● **Entries provided**:
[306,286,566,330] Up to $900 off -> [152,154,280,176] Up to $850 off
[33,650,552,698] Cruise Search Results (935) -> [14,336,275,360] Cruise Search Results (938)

==

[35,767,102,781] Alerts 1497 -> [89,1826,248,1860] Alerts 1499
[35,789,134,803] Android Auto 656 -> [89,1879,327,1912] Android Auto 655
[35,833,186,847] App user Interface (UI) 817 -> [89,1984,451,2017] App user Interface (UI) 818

● **Task item**:
Every line above from the line with "[35,767,102,781] Alerts 1497" to the line with "[35,833,186,847] App user", both included, must be reproduced exactly, and no other line may appear.

● **Expected output**:
[35,767,102,781] Alerts 1497 -> [89,1826,248,1860] Alerts 1499
[35,789,134,803] Android Auto 656 -> [89,1879,327,1912] Android Auto 655
[35,833,186,847] App user Interface (UI) 817 -> [89,1984,451,2017] App user Interface (UI) 818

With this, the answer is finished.